◆ **REQUIREMENT**
Print each record exactly as it appears, but drop the images.
+ + +
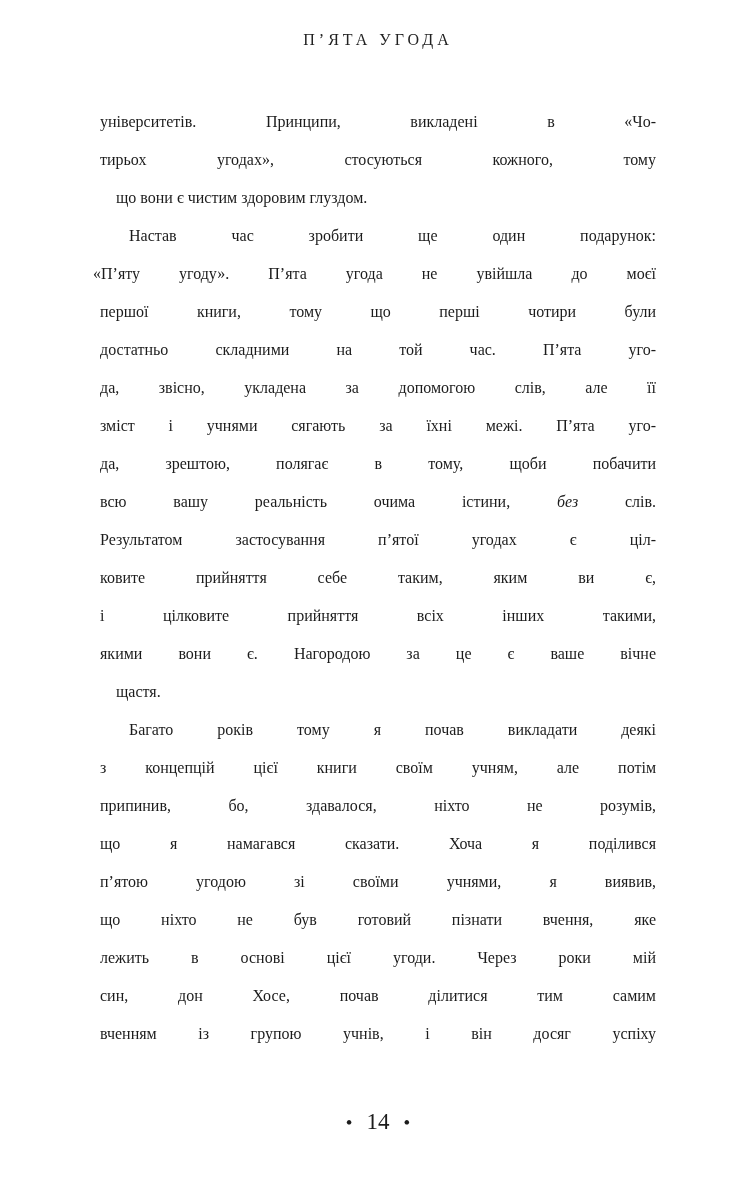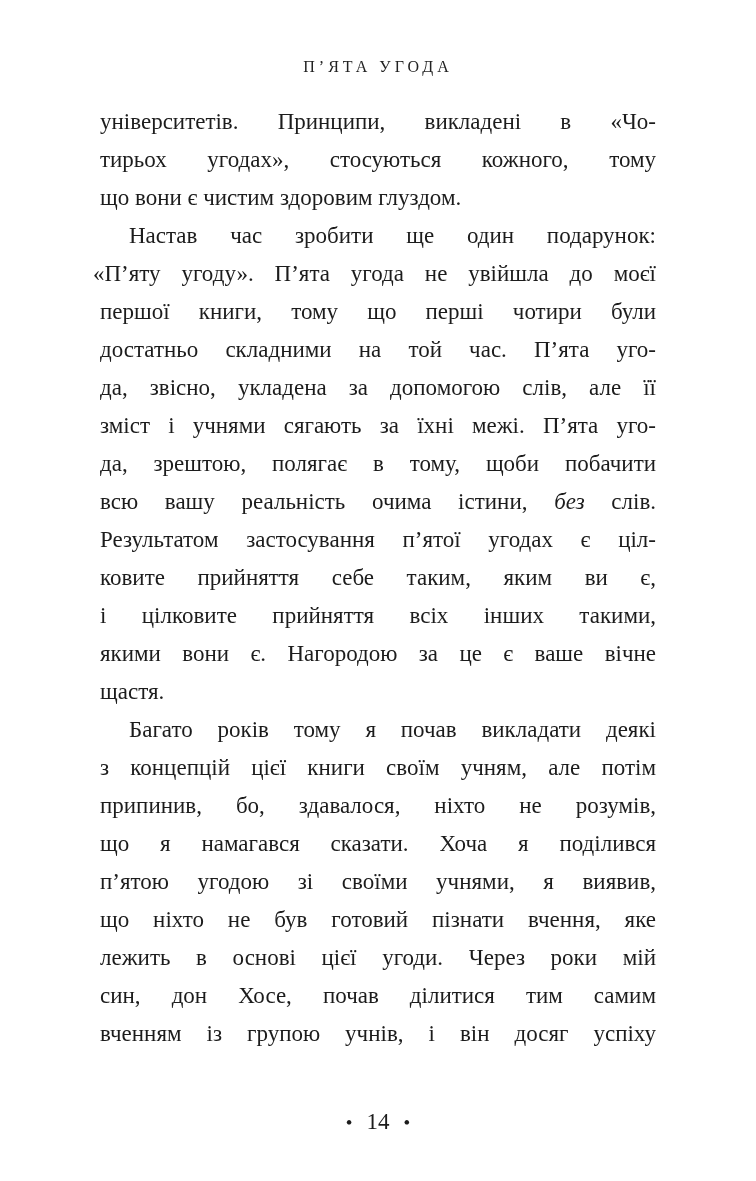--- a/index.html
+++ b/index.html
@@ -18,7 +18,7 @@
   }
   .running-head {
     position: absolute;
-    top: 58px;
+    top: 31px;
     left: 0;
     width: 100%;
     text-align: center;

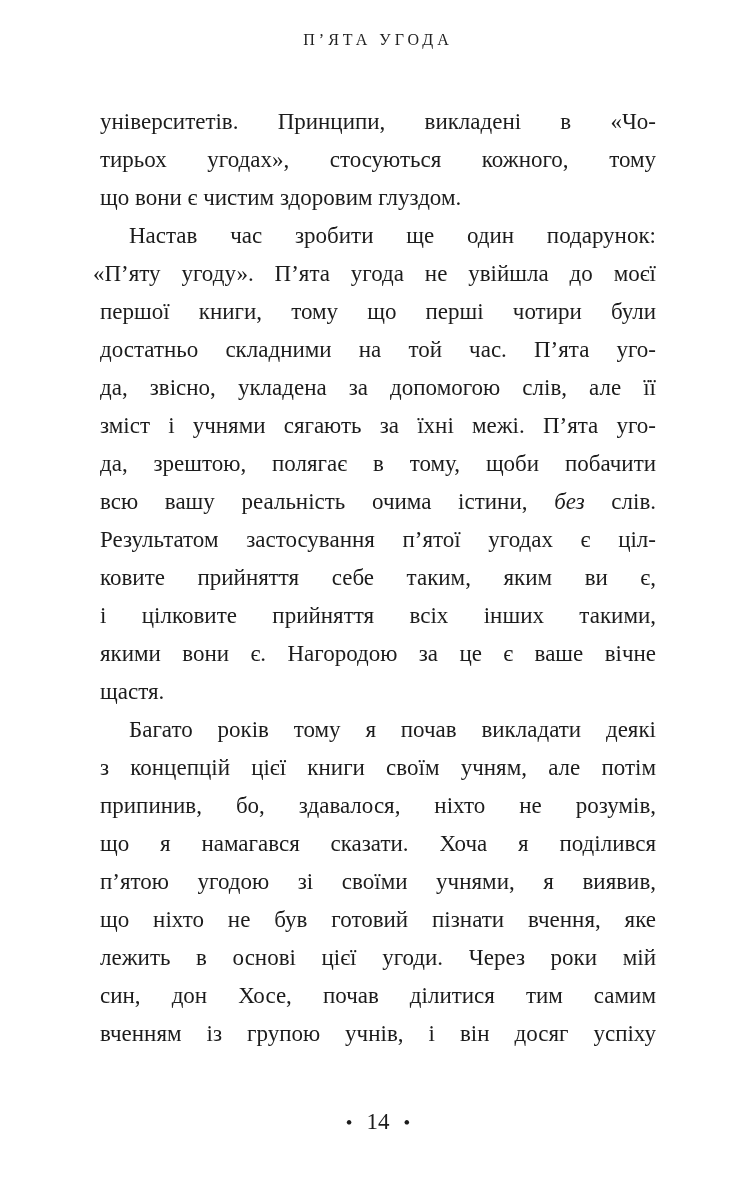--- a/index.html
+++ b/index.html
@@ -31,7 +31,7 @@
     left: 100px;
     top: 103px;
     width: 556px;
-    font-size: 23px;
+    font-size: 16px;
   }
   .line {
     height: 38px;

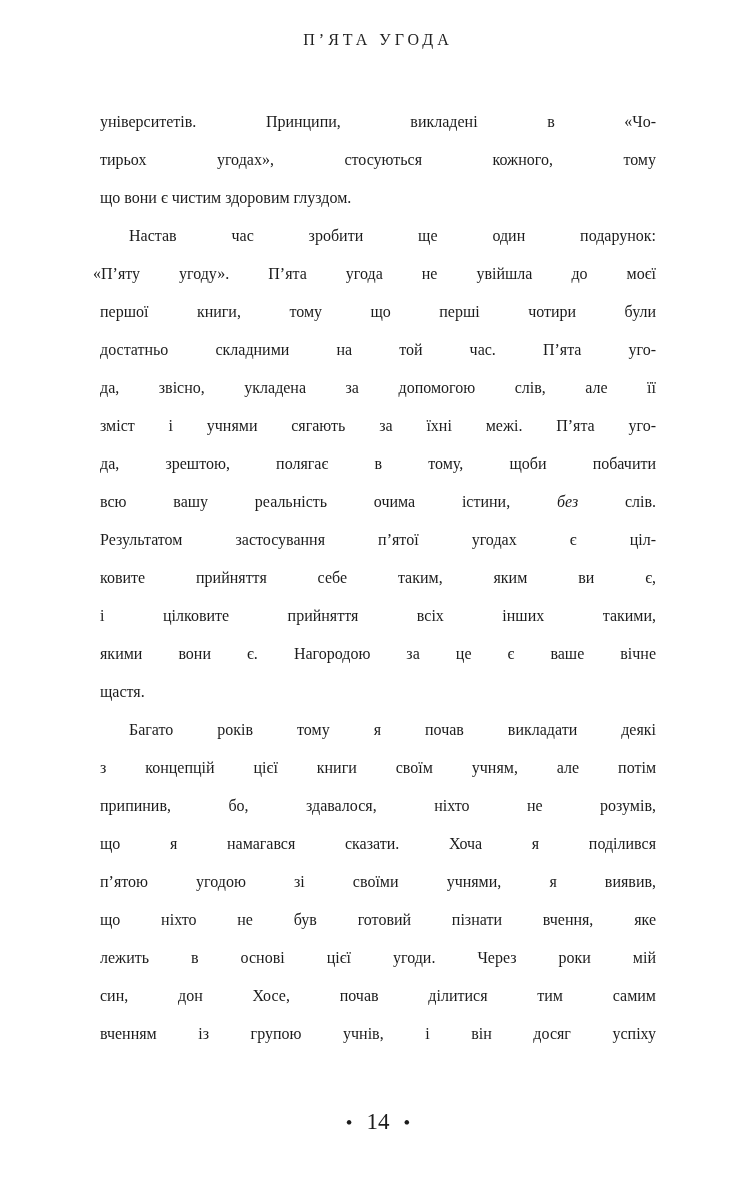--- a/index.html
+++ b/index.html
@@ -41,6 +41,7 @@
   }
   .line.end {
     text-align-last: left;
+    margin-left: 16px;
   }
   .line.indent {
     padding-left: 29px;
+ + +
◆ **TASK ANSWER**
--- a/index.html
+++ b/index.html
@@ -18,7 +18,7 @@
   }
   .running-head {
     position: absolute;
-    top: 58px;
+    top: 31px;
     left: 0;
     width: 100%;
     text-align: center;

--- a/index.html
+++ b/index.html
@@ -31,7 +31,7 @@
     left: 100px;
     top: 103px;
     width: 556px;
-    font-size: 23px;
+    font-size: 16px;
   }
   .line {
     height: 38px;

--- a/index.html
+++ b/index.html
@@ -41,6 +41,7 @@
   }
   .line.end {
     text-align-last: left;
+    margin-left: 16px;
   }
   .line.indent {
     padding-left: 29px;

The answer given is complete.